(Itemized modification records)
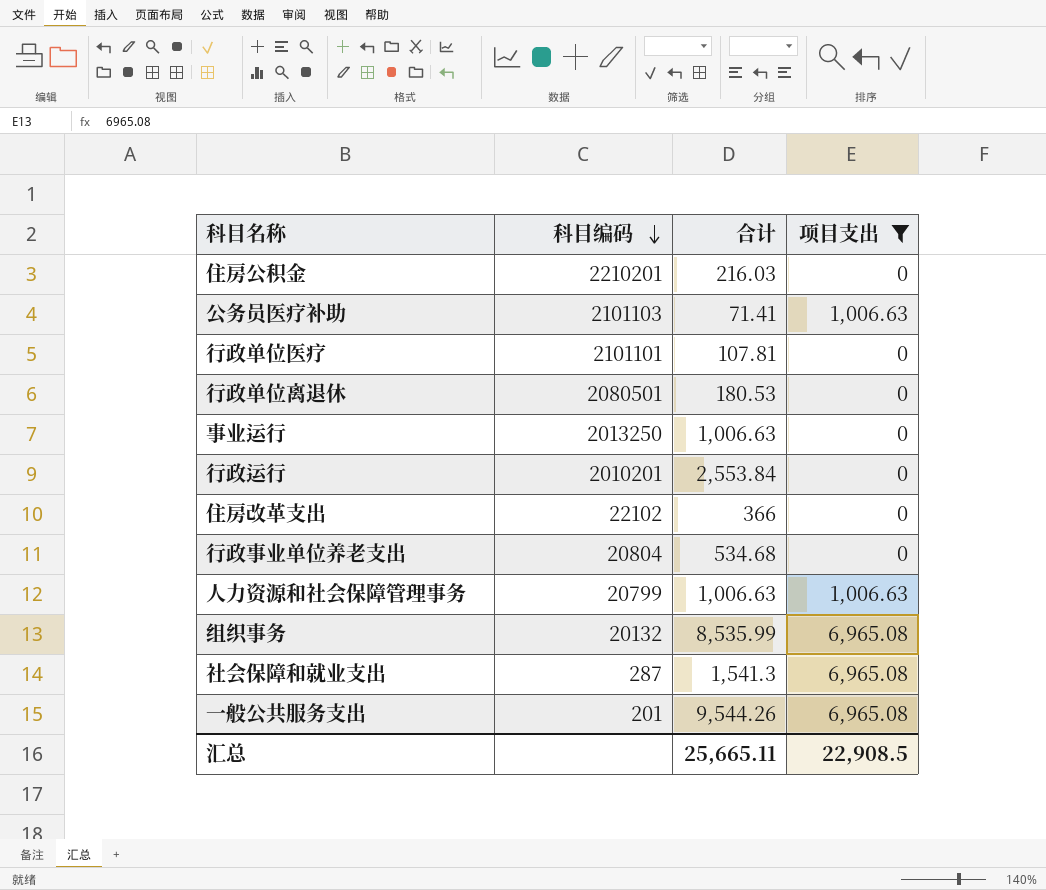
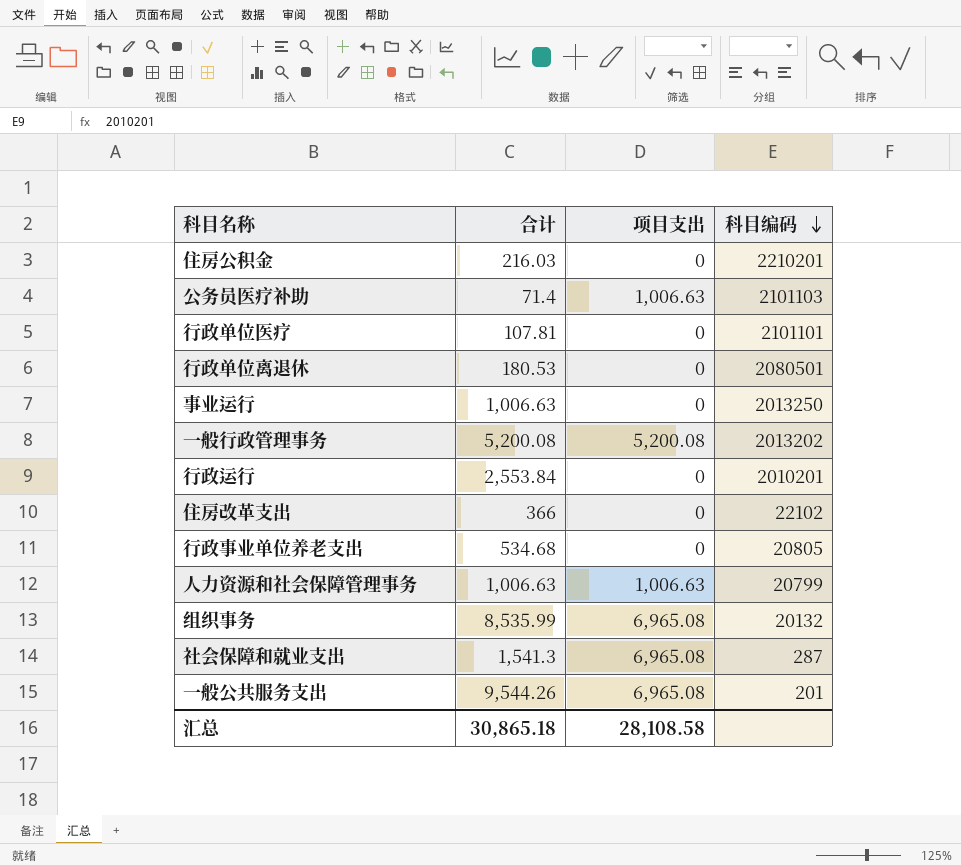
filter: 项目支出 != 5,200.08 -> none
column 科目编码 | position: 2 -> 4
公务员医疗补助 | 合计: 71.41 -> 71.4
行政事业单位养老支出 | 科目编码: 20804 -> 20805
汇总 | 合计: 25,665.11 -> 30,865.18
汇总 | 项目支出: 22,908.5 -> 28,108.58

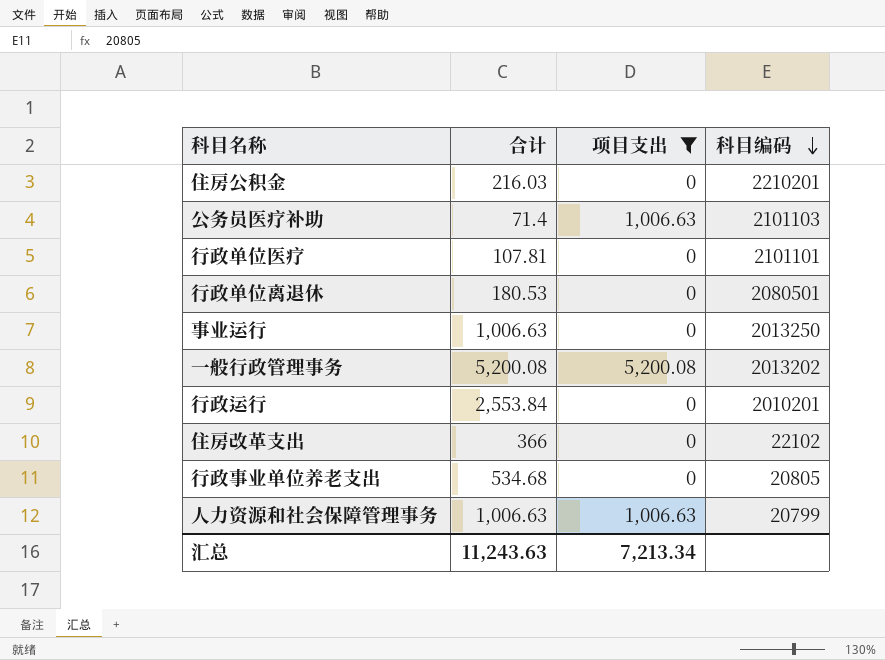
filter: none -> 项目支出 != 6,965.08
汇总 | 合计: 30,865.18 -> 11,243.63
汇总 | 项目支出: 28,108.58 -> 7,213.34

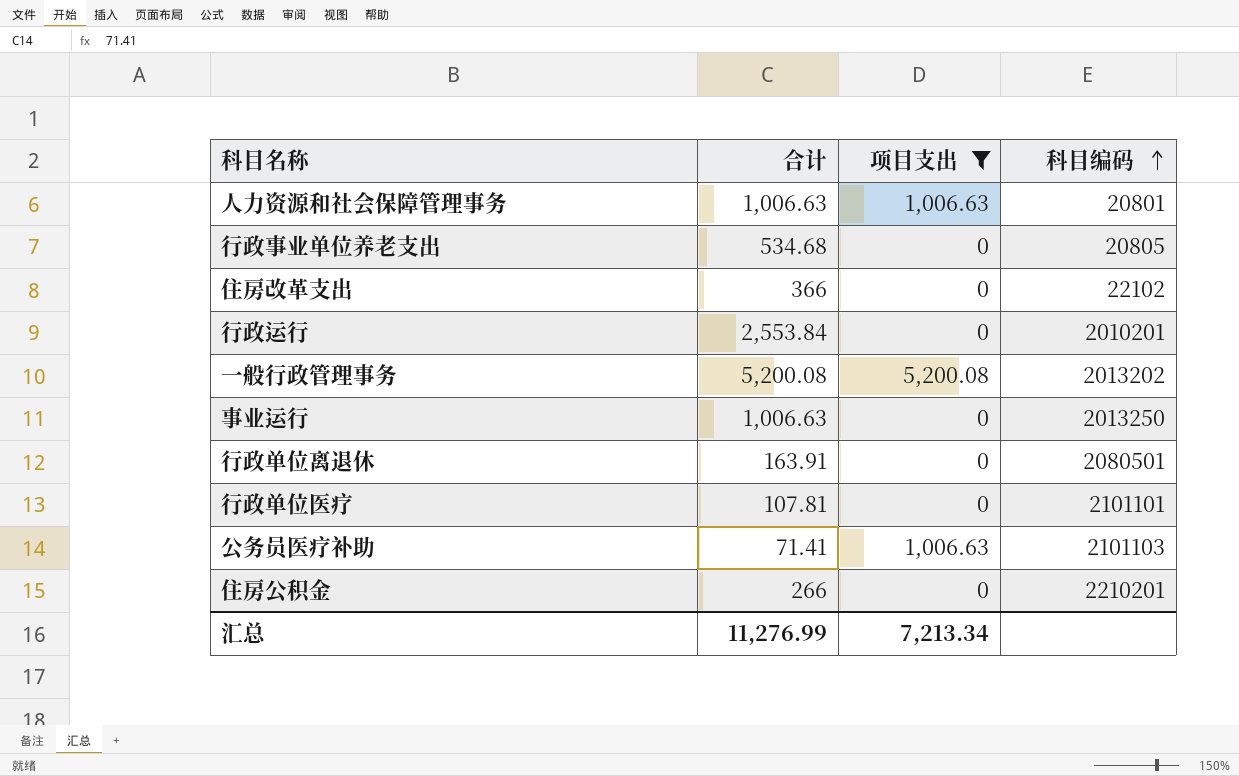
row order: 科目编码 descending -> 科目编码 ascending
人力资源和社会保障管理事务 | 科目编码: 20799 -> 20801
行政单位离退休 | 合计: 180.53 -> 163.91
公务员医疗补助 | 合计: 71.4 -> 71.41
住房公积金 | 合计: 216.03 -> 266
汇总 | 合计: 11,243.63 -> 11,276.99

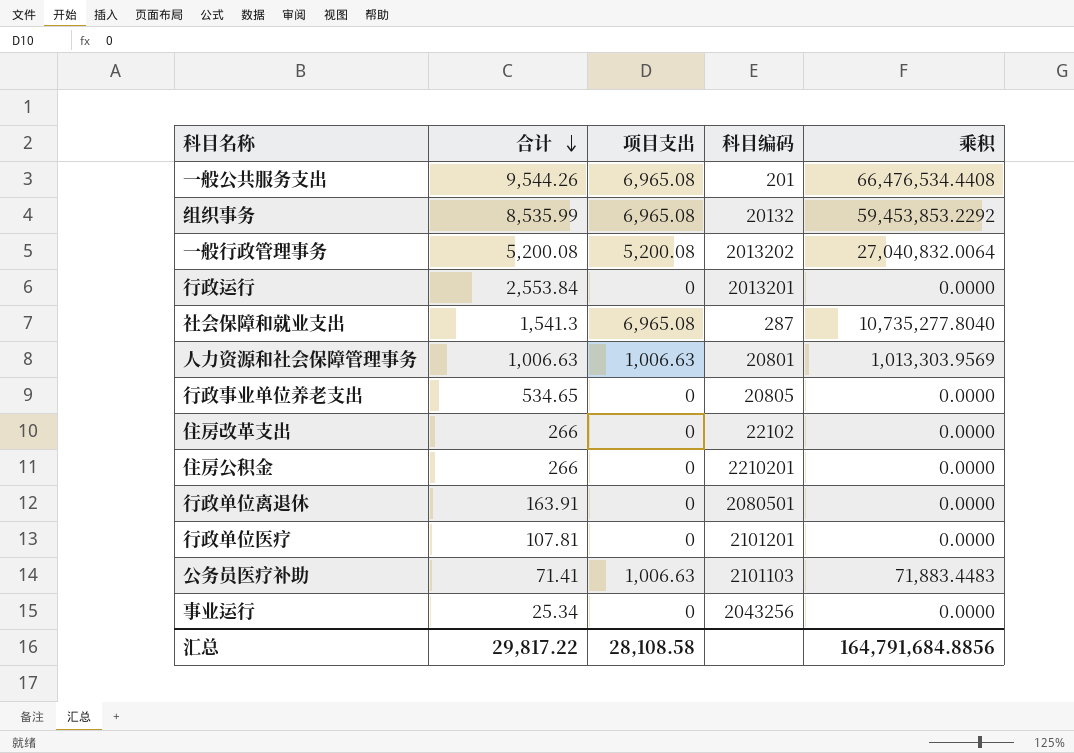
filter: 项目支出 != 6,965.08 -> none
row order: 科目编码 ascending -> 合计 descending
column 乘积 | formula: none -> [合计] * [项目支出]
行政运行 | 科目编码: 2010201 -> 2013201
行政事业单位养老支出 | 合计: 534.68 -> 534.65
住房改革支出 | 合计: 366 -> 266
行政单位医疗 | 科目编码: 2101101 -> 2101201
事业运行 | 合计: 1,006.63 -> 25.34
事业运行 | 科目编码: 2013250 -> 2043256
汇总 | 合计: 11,276.99 -> 29,817.22
汇总 | 项目支出: 7,213.34 -> 28,108.58

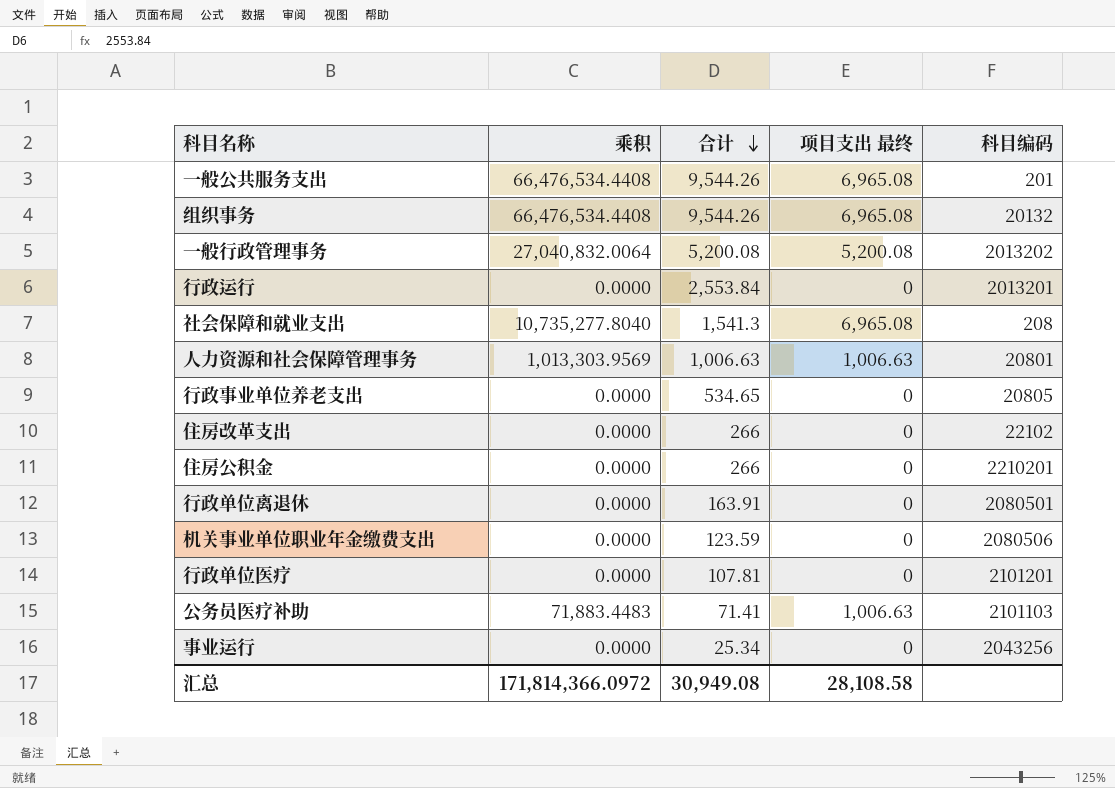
column 乘积 | position: 5 -> 2
column name: 项目支出 -> 项目支出 最终
组织事务 | 乘积: 59,453,853.2292 -> 66,476,534.4408
组织事务 | 合计: 8,535.99 -> 9,544.26
社会保障和就业支出 | 科目编码: 287 -> 208
row 机关事业单位职业年金缴费支出: none -> 0.0000 | 123.59 | 0 | 2080506
汇总 | 乘积: 164,791,684.8856 -> 171,814,366.0972
汇总 | 合计: 29,817.22 -> 30,949.08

* _Task requirements_:
Extract every line from the one containing "汇总 | 乘积: 164,791,684.8856 -> 171,814,366.0972" to the end of the entries, including both of those lines, exactly as given and with nothing added.

* _Finished exercise_:
汇总 | 乘积: 164,791,684.8856 -> 171,814,366.0972
汇总 | 合计: 29,817.22 -> 30,949.08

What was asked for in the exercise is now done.